2. A commercial practice shall be deemed misleading as a result of an action of a trader if information provided to a consumer is false, or deceives or is likely to deceive the consumer (even when the information referred to in one or more sub-paragraphs of paragraph 3 of this article is factually correct), and in either case causes or is likely to cause the consumer to conclude a transaction which he/she would not have concluded otherwise.

3. The information referred to in paragraph 2 of this article shall include:

a) the following features and basic characteristics of goods or services: availability, benefits, risks, execution, composition, accessories, after-sales customer assistance and complaint handling procedures, the place, date and method of manufacture, delivery, fitness for purpose, quantity, size, weight, specification, geographical or commercial origin, shipment and storage terms, results to be expected from use, as well as the results of tests or checks, and associated material features;

b) the scope of responsibility of the trader related to the motives for the commercial practice and the nature of the sales process, as well as any information related to the direct or indirect sponsorship of the goods or services;

c) the price and the appropriate method of price calculation, as well as conditions for delivering the goods or services;

d) services related to the goods or services, and the necessity to replace or repair part of the goods;

e) information concerning the trader or its agent, including identification data, status, approval, qualifications, affiliation or connection to industrial, commercial or intellectual property rights, as well as other rights related to industrial or commercial practices;

f) information on consumer rights, including information on the return, replacement and repair of goods, the possibility and form of filing a claim, as well as information related to expected risks.

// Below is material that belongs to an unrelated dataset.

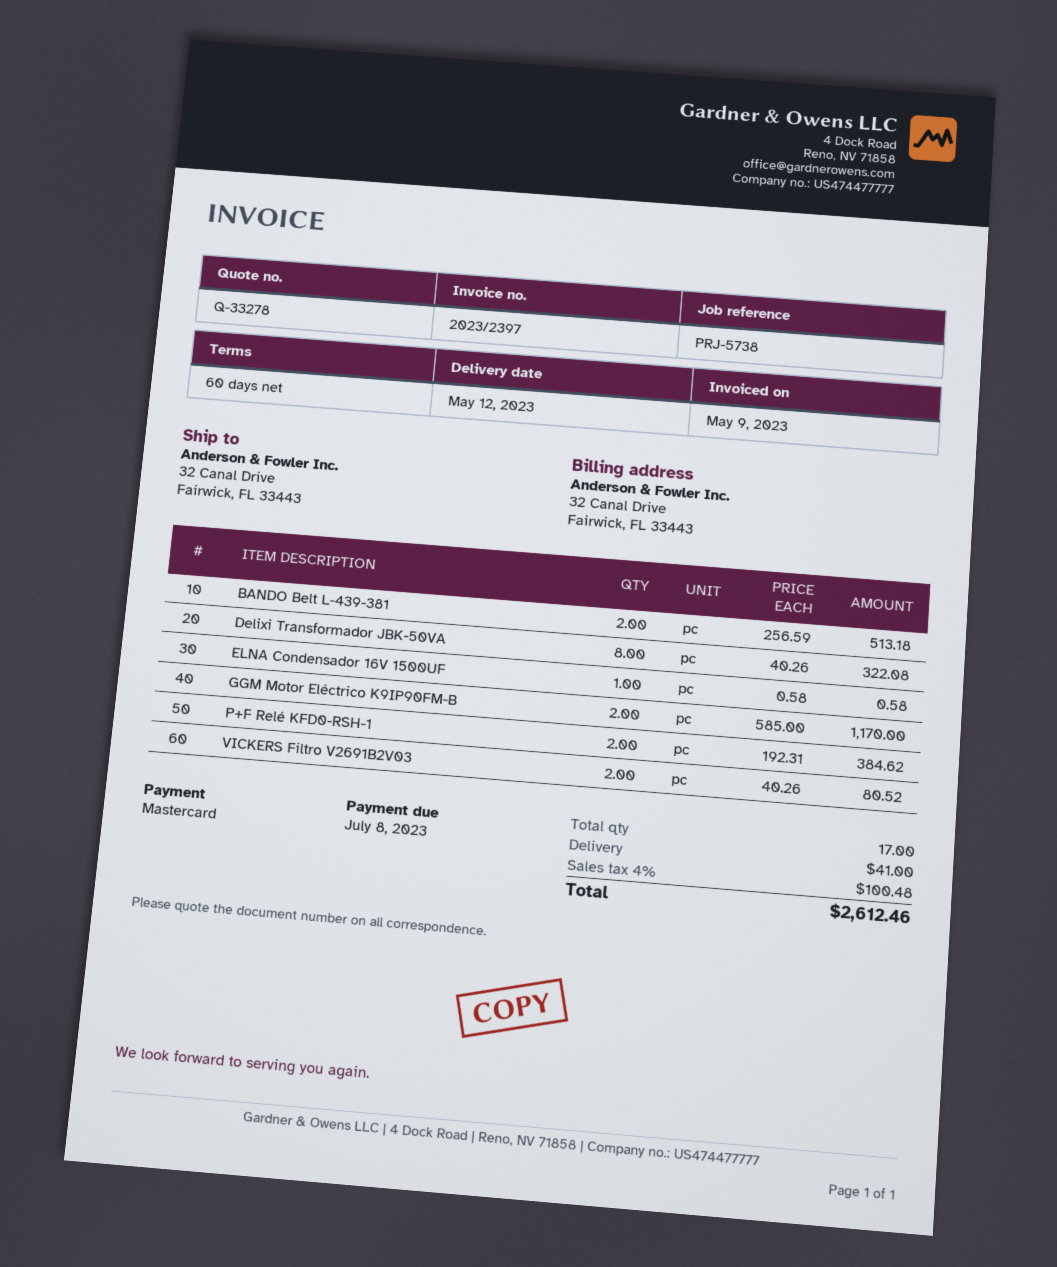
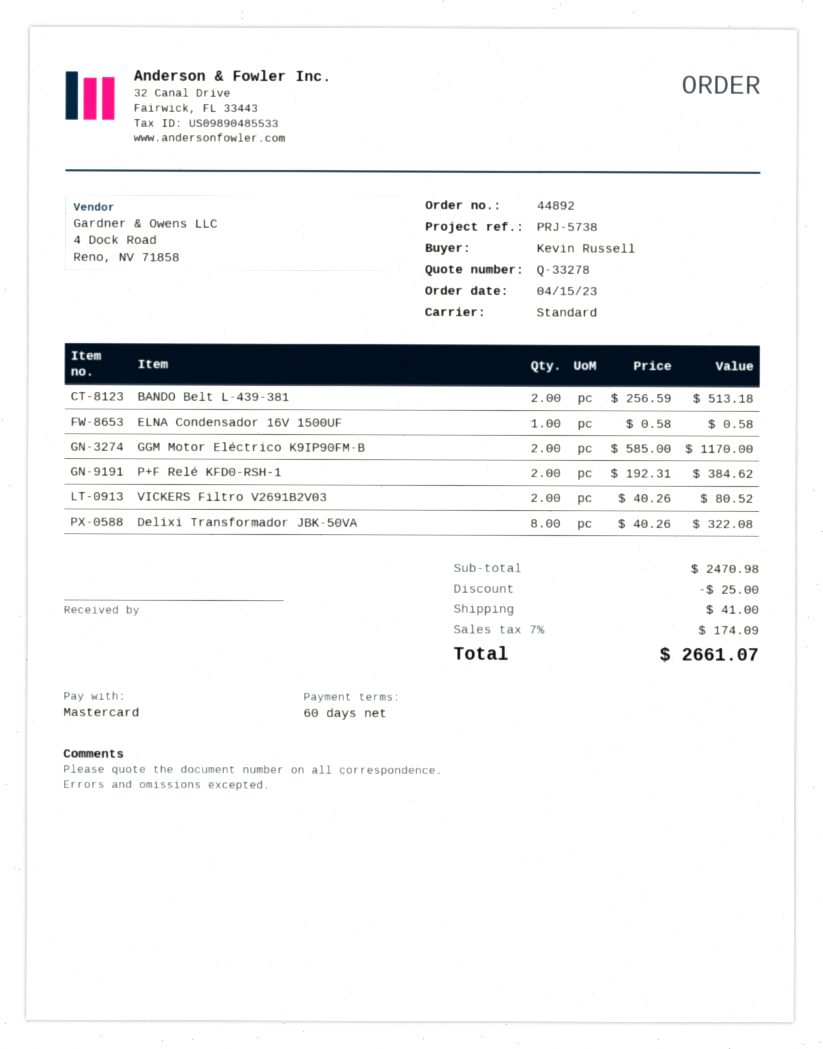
discount: none -> 25.00
tax: 4% = 100.48 -> 7% = 174.09
total: 2612.46 -> 2661.07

4. The marketing of the goods or services, including comparative advertising, shall be deemed a misleading commercial practice caused by the action of a trader where it causes confusion in relation to the trade marks, trade names and other distinguishing marks of a competitor.

5. A commercial practice caused by the action of a trader shall be deemed misleading where the trader states that it is a signatory to the Code of Conduct and is subject to the requirements laid down by the Code of Conduct, whereas in fact it has violated the rules of conduct provided for by the said Code of Conduct.

 

Article 26. Misleading commercial practices caused by omission

1. A commercial practice resulting from the omission of a trader shall be deemed misleading when, in a specific case, taking into account all the factual circumstances and limited communication means, the actual information does not contain the material necessary for an average consumer to make an informed decision, and based on which the consumer concludes or may conclude a transaction which he/she would not have concluded had he/she been made aware of such information.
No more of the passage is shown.